Detection of crossing over in yeast tetrads

-By analyzing the genotypes of the four haploid spores in a tetrad, we can infer what happened in that particular meiosis. -We can detect crossing over and infer its location. Here, on this slide, crossing over occurred either in the region between genes A and B (top) or in the region between genes B and C. -There is no gene conversion here (all alleles segregate 2:2). -We can detect gene conversion as a deviation from the 2:2 segregation of alleles. -Gene conversion can occur without crossing over (in the NCO pathway of homologous recombination = top) or with crossing over (in the CO pathway of homologous recombination = bottom). -Notice the *AbC* spore in the top scenario (the third one from the top): if we only saw this one spore, without seeing the rest of the spores from the same tetrad, we would have probably said that this is a double-crossover event. But crossing over is always a RECIPROCAL exchange, so if this was a double-crossover, we would also expect to find s spore with the aBc genotype in the same tetrad - but we don't! Instead, we see that the AbC chromatid appeared during NON-RECIPROCAL transfer of genetic information. This is how we know that this AbC chromatid resulted from heteroduplex correction during a noncrossover event, rather then from a double crossover. This is why tetrad analysis in yeast is such a powerful technique: we don't just see individual gametes: we see all four product of one meiosis, so we get to know the context of how a particular chromatid was generated!

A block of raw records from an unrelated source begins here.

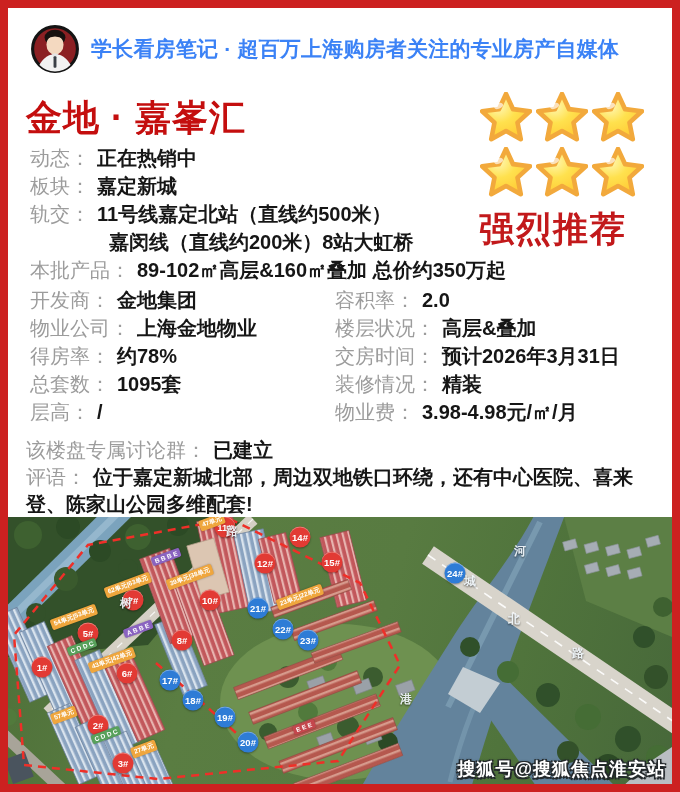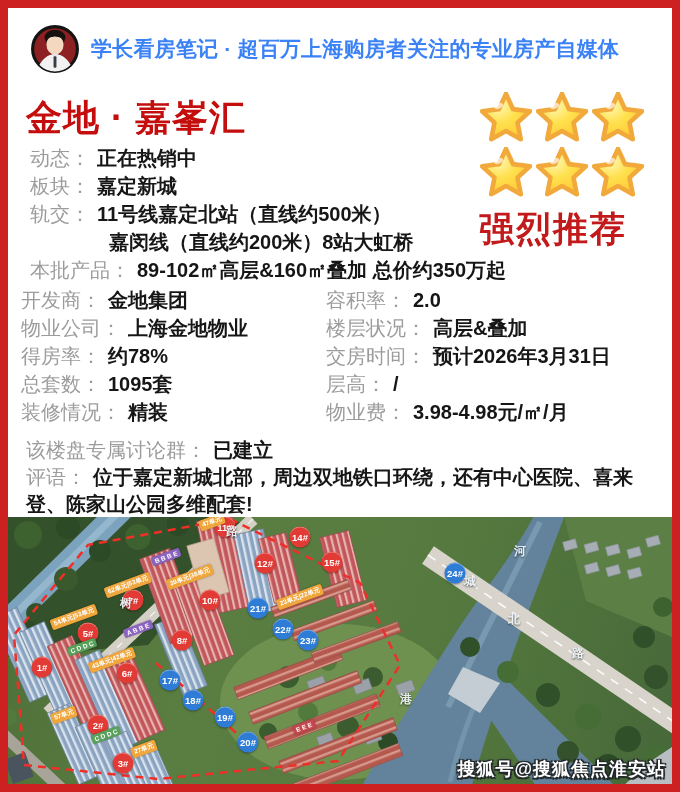--- a/index.html
+++ b/index.html
@@ -12,21 +12,21 @@
   .header{position:absolute;left:22px;top:16px;display:flex;align-items:center;gap:11px;}
   .header-title{font-size:21px;font-weight:bold;color:#3b82f6;white-space:nowrap;letter-spacing:0.2px;}
   
   .listing-title{position:absolute;left:18px;top:86px;font-size:36px;font-weight:bold;
     color:var(--c-title_red,#c40e0e);letter-spacing:1px;}
   
   .fields{position:absolute;left:8px;top:136px;width:642px;font-size:20px;line-height:28px;margin-left:14px;}
   .lbl{color:var(--c-label_gray,#9c9c9c);font-weight:400;margin-right:7px;}
   .val{color:#161616;font-weight:700;}
   .indent2{padding-left:79px;}
-  .details{position:absolute;left:13px;top:278px;width:642px;display:grid;
+  .details{position:absolute;left:22px;top:278px;width:642px;display:grid;
     grid-template-columns:305px auto;font-size:20px;line-height:28px;}
   .row-group{position:absolute;left:18px;top:428px;font-size:20px;line-height:28px;}
   .row-comment{position:absolute;left:18px;top:456px;width:644px;font-size:20px;line-height:27px;}
   
   .rating{position:absolute;left:472px;top:84px;width:170px;display:flex;flex-wrap:wrap;gap:3px 4px;}
   .rating svg{display:block;}
   .recommend{position:absolute;left:471px;top:198px;font-size:35px;font-weight:bold;
     color:var(--c-recommend_red,#c2191b);letter-spacing:2px;white-space:nowrap;}
   
   .map{position:absolute;left:0;bottom:0;width:664px;height:267px;overflow:hidden;
@@ -148,22 +148,22 @@
   </div>
 
   <div class="details">
     <div><span class="lbl">开发商：</span><span class="val">金地集团</span></div>
     <div><span class="lbl">容积率：</span><span class="val">2.0</span></div>
     <div><span class="lbl">物业公司：</span><span class="val">上海金地物业</span></div>
     <div><span class="lbl">楼层状况：</span><span class="val">高层&amp;叠加</span></div>
     <div><span class="lbl">得房率：</span><span class="val">约78%</span></div>
     <div><span class="lbl">交房时间：</span><span class="val">预计2026年3月31日</span></div>
     <div><span class="lbl">总套数：</span><span class="val">1095套</span></div>
+    <div><span class="lbl">装修情况：</span><span class="val">精装</span></div>
     <div><span class="lbl">层高：</span><span class="val">/</span></div>
-    <div><span class="lbl">装修情况：</span><span class="val">精装</span></div>
     <div><span class="lbl">物业费：</span><span class="val">3.98-4.98元/㎡/月</span></div>
   </div>
 
   <div class="row-group">
     <span class="lbl">该楼盘专属讨论群：</span><span class="val">已建立</span>
   </div>
 
   <div class="row-comment">
     <span class="lbl">评语：</span><span class="val">位于嘉定新城北部，周边双地铁口环绕，还有中心医院、喜来登、陈家山公园多维配套!</span>
   </div>

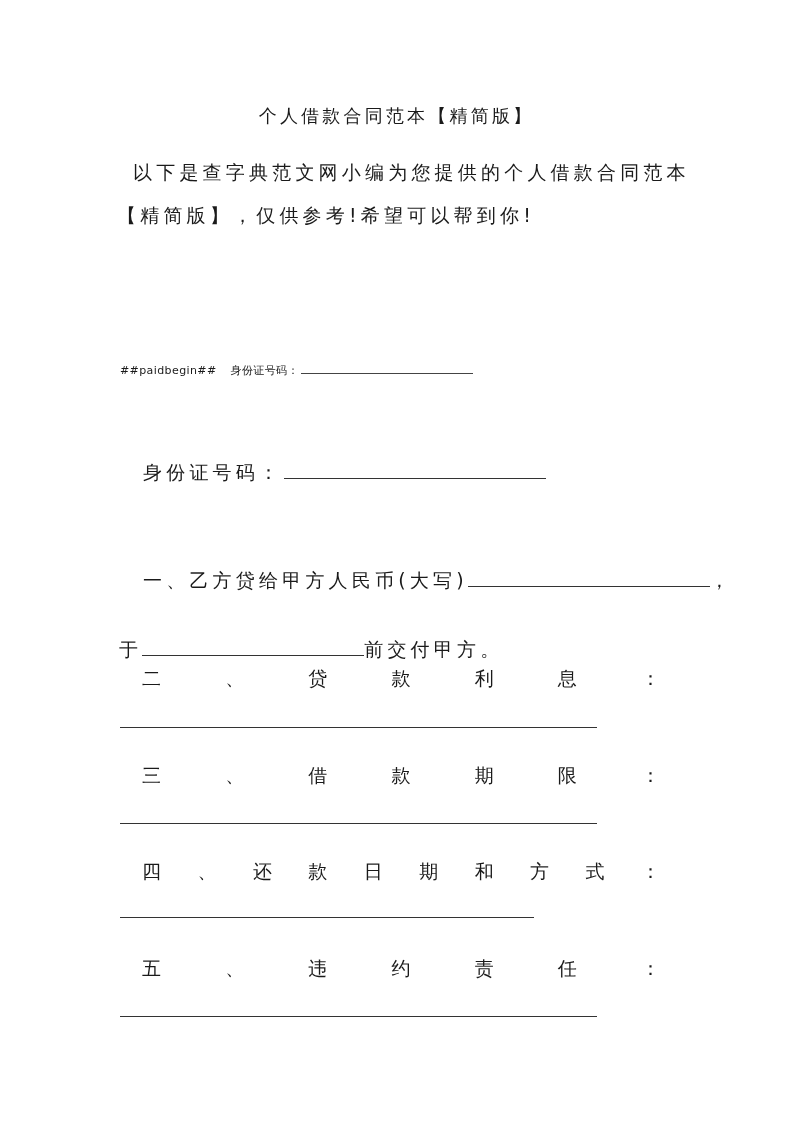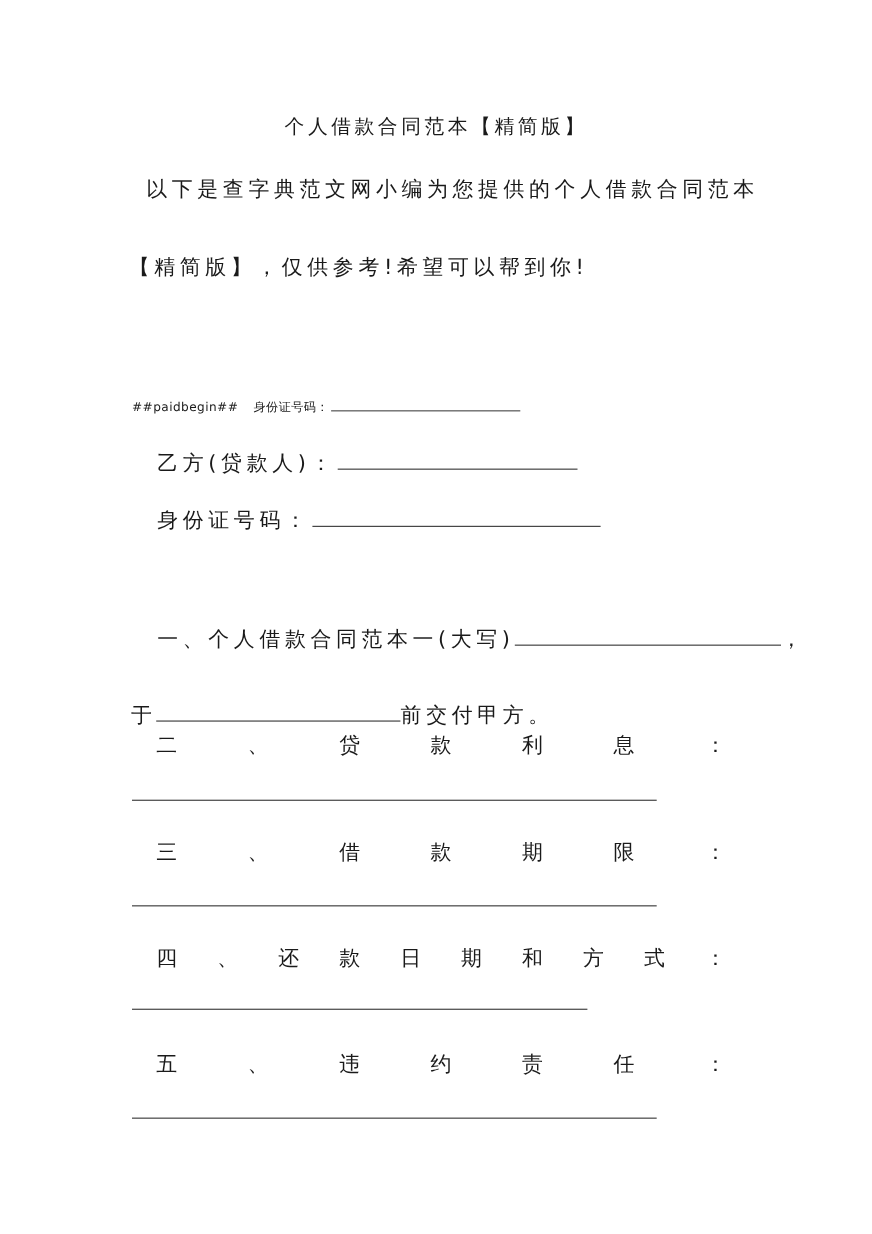--- a/index.html
+++ b/index.html
@@ -19,40 +19,37 @@
   .rule { position: absolute; left: 120px; border-bottom: 1.5px solid #333; height: 0; }
 </style>
 </head>
 <body>
 
 <div class="page">
 
   <div class="line title">个人借款合同范本【精简版】</div>
 
   <div class="line" style="left:133px; top:160px;">以下是查字典范文网小编为您提供的个人借款合同范本</div>
-  <div class="line" style="left:117px; top:203px;margin-top:28px;">【精简版】，仅供参考!希望可以帮到你!</div>
+  <div class="line" style="left:117px; top:203px;">【精简版】，仅供参考!希望可以帮到你!</div>
 
 
 
   <div class="line small" style="left:120px; top:363px;">
     <span>##paidbegin##</span>
     <span style="margin-left:10px;">身份证号码：</span><span class="blank" style="width:172px;"></span>
   </div>
 
-  <div class="line" style="left:143px; top:408px;">
-    <span>乙方(贷款人)：</span><span class="blank" style="width:218px;"></span>
-  </div>
 
   <div class="line" style="left:143px; top:460px;">
     <span>身份证号码：</span><span class="blank" style="width:262px;"></span>
   </div>
 
 
   <div class="line" style="left:143px; top:568px;">
-    <span>一、个人借款合同范本一(大写)</span><span class="blank" style="width:242px; margin-left:0;"></span><span>，</span>
+    <span>一、乙方贷给甲方人民币(大写)</span><span class="blank" style="width:242px; margin-left:0;"></span><span>，</span>
   </div>
 
   <div class="line" style="left:119px; top:613px;margin-top:24px;">
     <span>于</span><span class="blank" style="width:222px; margin-left:0;"></span><span>前交付甲方。</span>
   </div>
 
   <div class="spread" style="top:666px; padding-left:22px; width:518px;">
     <span>二</span>
     <span>、</span>
     <span>贷</span>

... with or without gene conversion of the middle locus

-Gene conversion can occur in the CO pathway. -We are looking at four chromatids here. The top chromatid and the bottom chromatid are non-recombinant, so the top chromatid always has the B allele and the bottom chromatid always has the b allele. The two "middle" chromatids engaged in crossing over (see that one chromatid begins as red and ends as blue, and the other chromatid begins as blue and ends with red - this is the result of crossing over). -Depending on how heteroduplex is corrected in those two middle chromatids that engaged in crossing over, there might be different distribution of alleles B and b. -*Gene conversion is deviation from 2:2 segregation of alleles in meiosis*. Here, we can either end up with 3B : 1b, or with 3b : 1B depending on how correction of heteroduplex goes in the two recombinant chromatids. (We can also end up without gene conversion, 2B : 2b). -When we talk about 3 loci (3 genes: A, B, C), we refer to them as the *middle locus* and the *flanking loci*.

NCO/CO possible outcomes

-Homologous recombination is a process of repairing a DSB (double-strand break) in DNA using homologous DNA sequence (found on the homologous chromosome). A particular double-strand break can be repaired either by a noncrossover pathway, or by a crossover pathway. Both are considered to be homologous recombination events. Before, we used to think that homologous recombination = crossover. Now, we know that homologous recombination = crossover or noncrossover. -Both pathways can create recombinant combination of alleles.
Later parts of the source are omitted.